# Some Tests with Hash Functions

In [None]:
from binascii import hexlify
from os import urandom
import hashlib
import numpy as np
import matplotlib.pyplot as plt

# Example 1

Let's hash an ASCII string with SHA256. Print the output will as a hexadecimal string

In [None]:
x = b"test message"
y = hashlib.sha256(x)
y.hexdigest()

# Example 2

Consider the hash SHAKE128 with output 16 bits. Generate a random digest and find a preimage. Print the number of attempts.

In [None]:
DIGESTSIZE = int(2)

# we use a counter as input
i = int(0)

y = urandom(DIGESTSIZE)

# we break if this takes too long
while i < 100000:
    xp = i.to_bytes(8,'big')
    yp = hashlib.shake_128(xp).digest(DIGESTSIZE)
    if (yp == y):
        print("Attempt #{}".format(i) )
        print("Preimage is {}".format(xp) )
        break
    i = int(i + 1)

# Example 3

Find, empirically, the average number of attempts to find a preimage to SHAKE128 with output 8 bits

In [None]:
def simulate(DIGESTSIZE):
    i = int(0)
    while true:
        y = urandom(DIGESTSIZE)
        xp = i.to_bytes(8,'big')
        yp = hashlib.shake_128(xp).digest(int(DIGESTSIZE))
        if (yp == y):
            return(i)
        i = int(i + 1)

In [None]:
simulations = [simulate(1) for i in range(1000)]

In [None]:
np.mean(simulations)

In [None]:
plt.hist(simulations,32);

# Example 4

Find the empirical probability of finding a second preimage with $q=100$ attempts  

In [None]:
def simulate2(message,DIGESTSIZE,attempts):
    y = hashlib.shake_128(message).digest(int(DIGESTSIZE))
    for i in range(attempts):
        xp = i.to_bytes(8,'big')
        yp = hashlib.shake_128(xp).digest(int(DIGESTSIZE))
        if (yp == y):
            return(1)
    return(0)

In [None]:
q = 100
num_simulations = 10000
# generate many messages
messages = [os.urandom(8) for i in range(num_simulations)]

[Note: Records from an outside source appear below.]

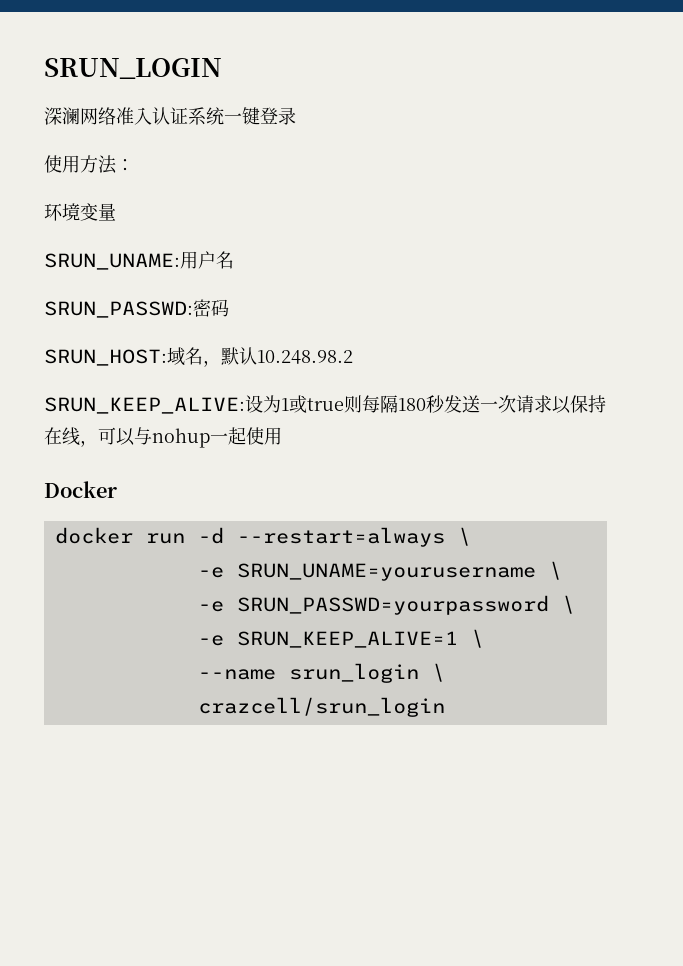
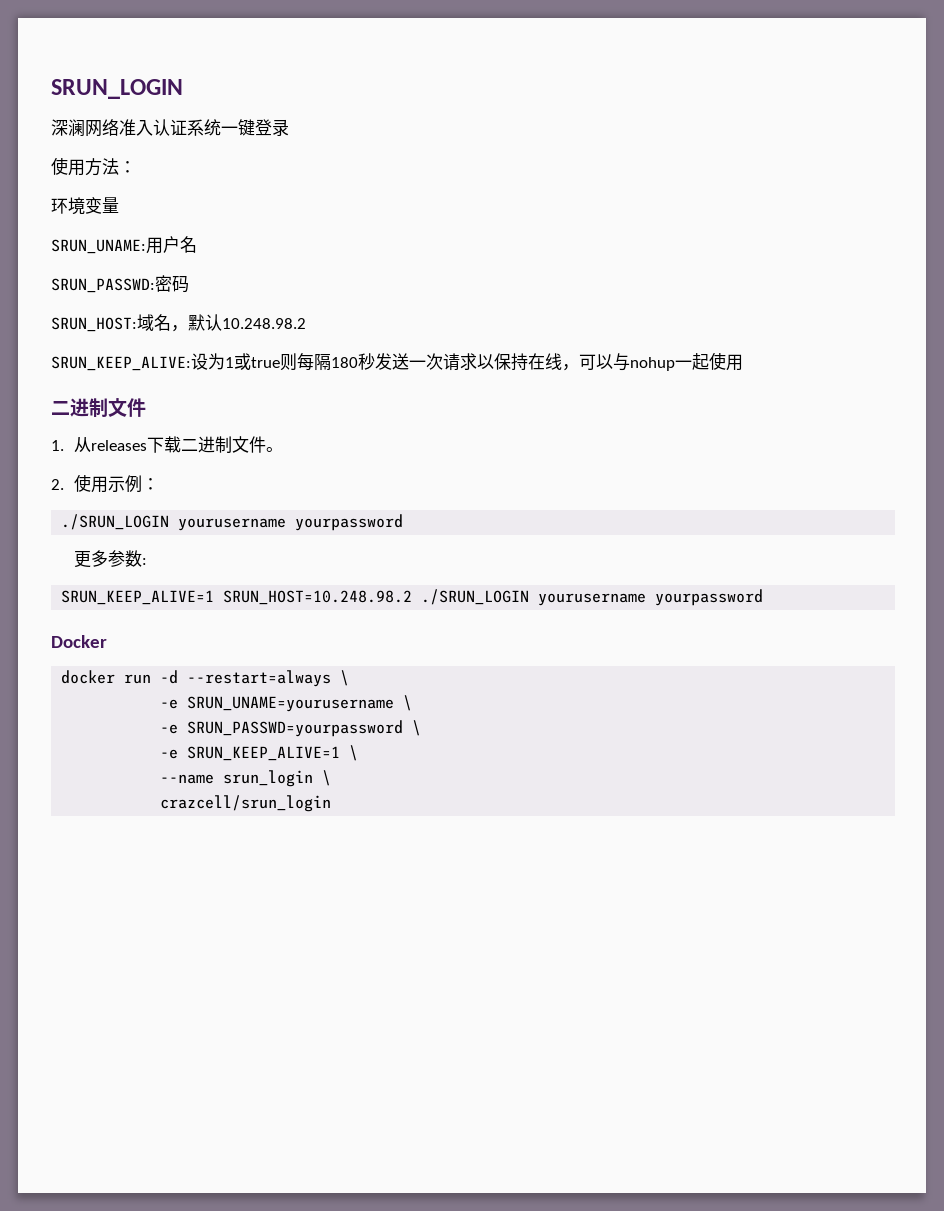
  SRUN_KEEP_ALIVE:设为1或true则每隔180秒发送一次请求以保持在线，可以与nohup一起使用
+ 二进制文件
+ 1.从releases下载二进制文件。
+ 2.使用示例：
+ ./SRUN_LOGIN yourusername yourpassword
+ 更多参数:
+ SRUN_KEEP_ALIVE=1 SRUN_HOST=10.248.98.2 ./SRUN_LOGIN yourusername yourpassword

# simulate finding a second preimage
simulations = [ simulate2(m,1,q) for m in messages]

# result
p_succ = (np.sum(simulations)) / num_simulations
p_theory = q / 2**8

print("Simulations: p={}".format(p_succ))
print("Theory: p={}".format(n(p_theory)))

# Example 5

Find the empirical probability of finding a collision with  q=30  attempts

In [None]:
def simulate3(DIGESTSIZE,attempts):
    calculated_hashes = set()
    for i in range(attempts):
        xp = os.urandom(8)
        yp = hashlib.shake_128(xp).digest(int(DIGESTSIZE))
        if (yp in calculated_hashes):
            return(1)
        calculated_hashes.add(yp)
    return(0)

In [None]:
q = 30
# simulate finding a second preimage
simulations = [ simulate3(1,q) for m in messages]
# result
p_succ = (np.sum(simulations)) / num_simulations
p_theory = 1-np.exp(-q**2 / 2**9)

print("Simulations: p={}".format(p_succ))
print("Theory: p={}".format(n(p_theory)))

# Example 6

Calculate the number of attempts to find a collision with the rho method 

The Rho method is an algorithm for finding collisions that requires only a little memory.

It works like this:
1. Pick some random starting value ($x_1$), and define $x_1 = x′_1$.
2. Compute $x_2 = hash(x_1)$, and $x′_2 = hash(hash(x′_1))$; in the first case we apply the hash function once, while in the second case we apply it twice.
3. Repeat computing $x_{i + 1} = hash(x_i)$ and $x′_{i + 1} = hash(hash(x′_i))$, until you find $x_{i + 1} = x′_{i + 1}$.

In [None]:
DIGESTLEN = int(2)
start = os.urandom(8)

x = hashlib.shake_128(start).digest(DIGESTLEN)
xp = x

for i in range(10000):
    x_i = hashlib.shake_128(x).digest(DIGESTLEN)
    temp = hashlib.shake_128(xp).digest(DIGESTLEN)
    xp_i = hashlib.shake_128(temp).digest(DIGESTLEN)
    if (x_i == xp_i):
        print(i)
        break
    x = x_i
    xp = xp_i